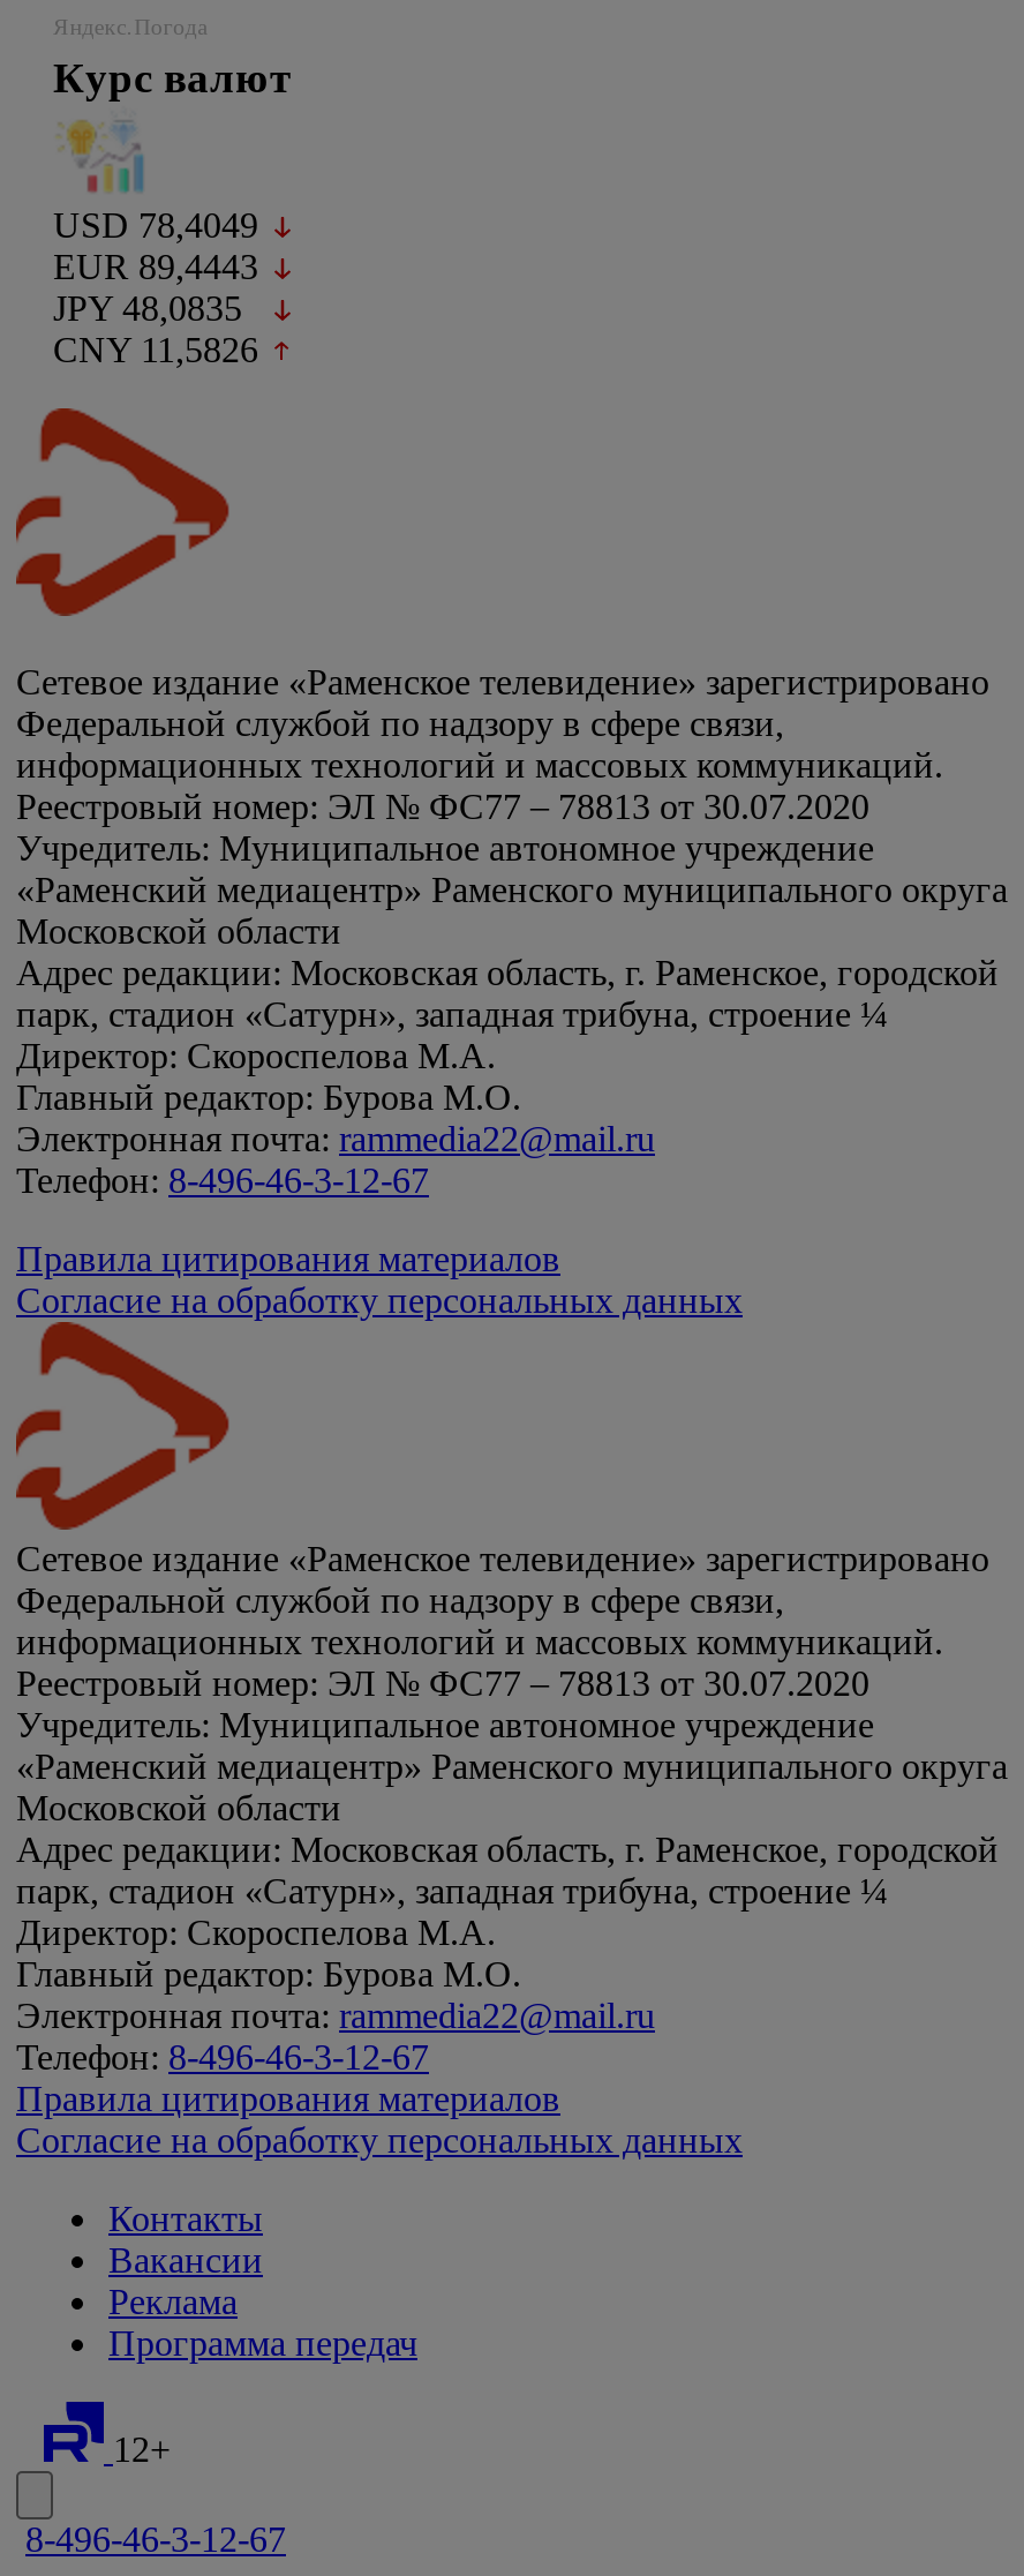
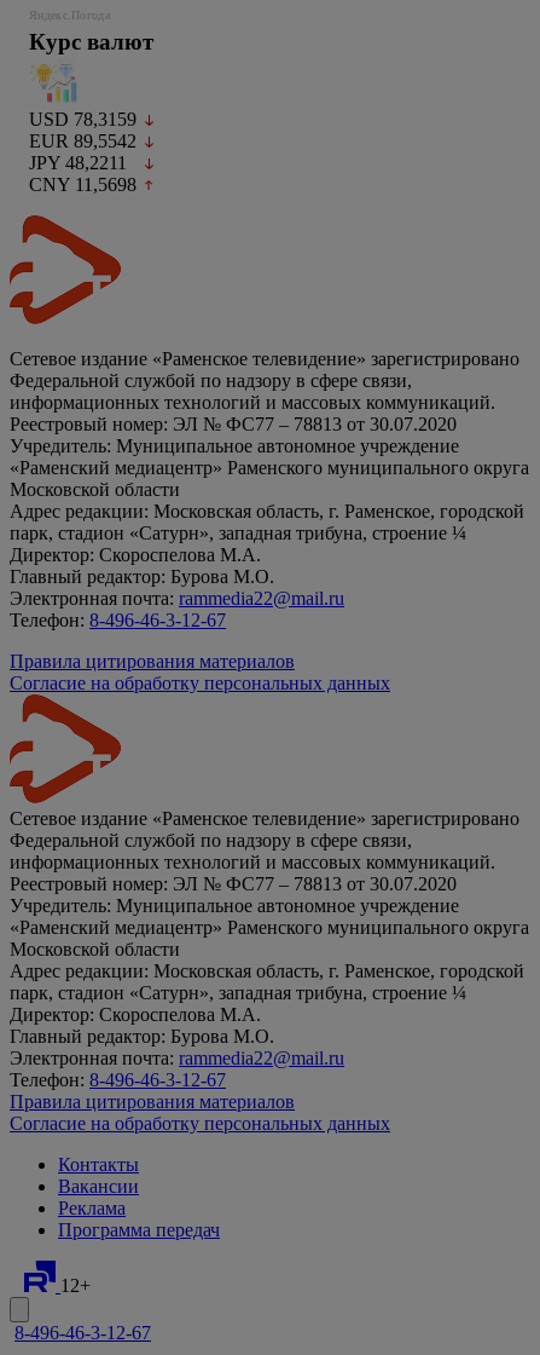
[53,206,258,245] USD 78,4049 -> [29,109,137,130] USD 78,3159
[53,247,258,287] EUR 89,4443 -> [29,131,137,151] EUR 89,5542
[53,289,242,328] JPY 48,0835 -> [29,153,127,173] JPY 48,2211
[53,330,258,370] CNY 11,5826 -> [29,174,137,195] CNY 11,5698

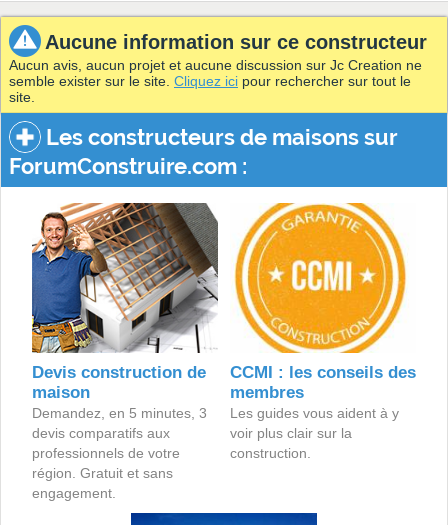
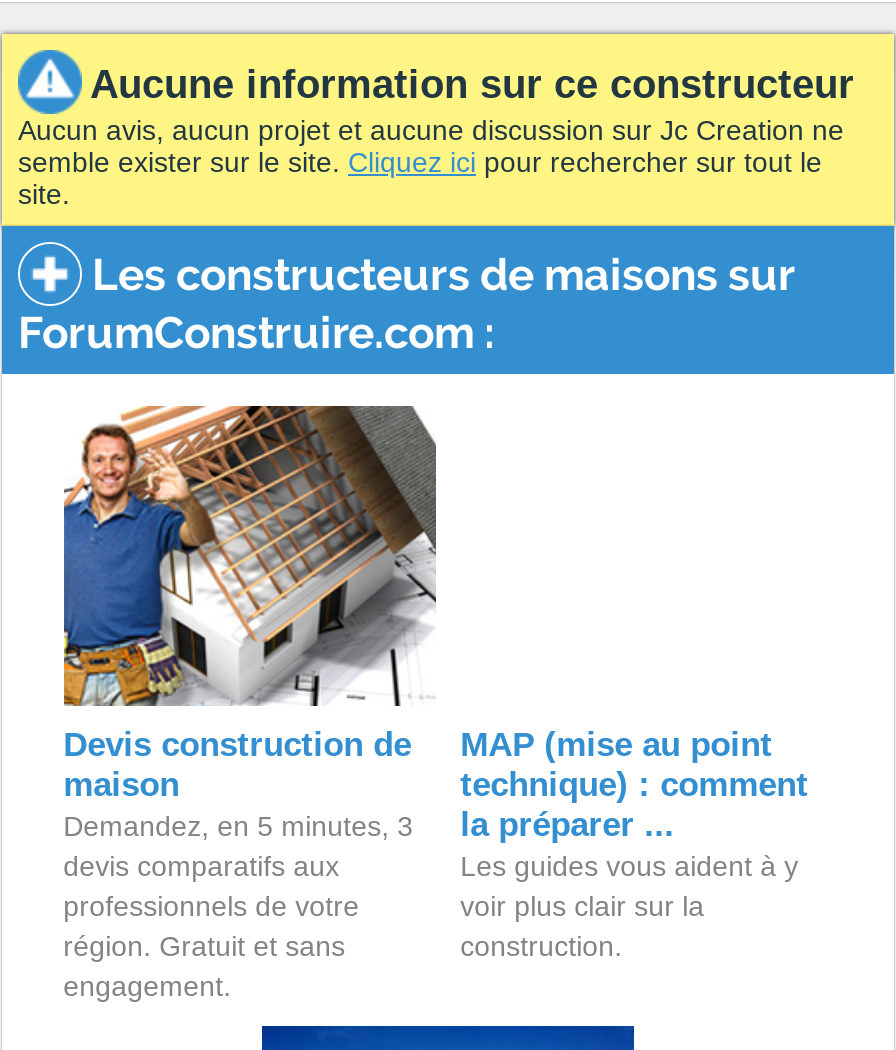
[234,202,407,354] [image] -> none
[230,363,416,402] CCMI : les conseils des | membres -> [460,726,808,844] MAP (mise au point | technique) : comment | la préparer ...
moved [230,405,399,461] -> [460,850,798,962]: Les guides vous aident à y | voir plus clair sur la | construction.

WORK TASK:
Your task is to set down exactly the lines from the line containing "[230,363,416,402] CCMI : les" to the end of the data above, including both ends.

WRITTEN REPLY:
[230,363,416,402] CCMI : les conseils des | membres -> [460,726,808,844] MAP (mise au point | technique) : comment | la préparer ...
moved [230,405,399,461] -> [460,850,798,962]: Les guides vous aident à y | voir plus clair sur la | construction.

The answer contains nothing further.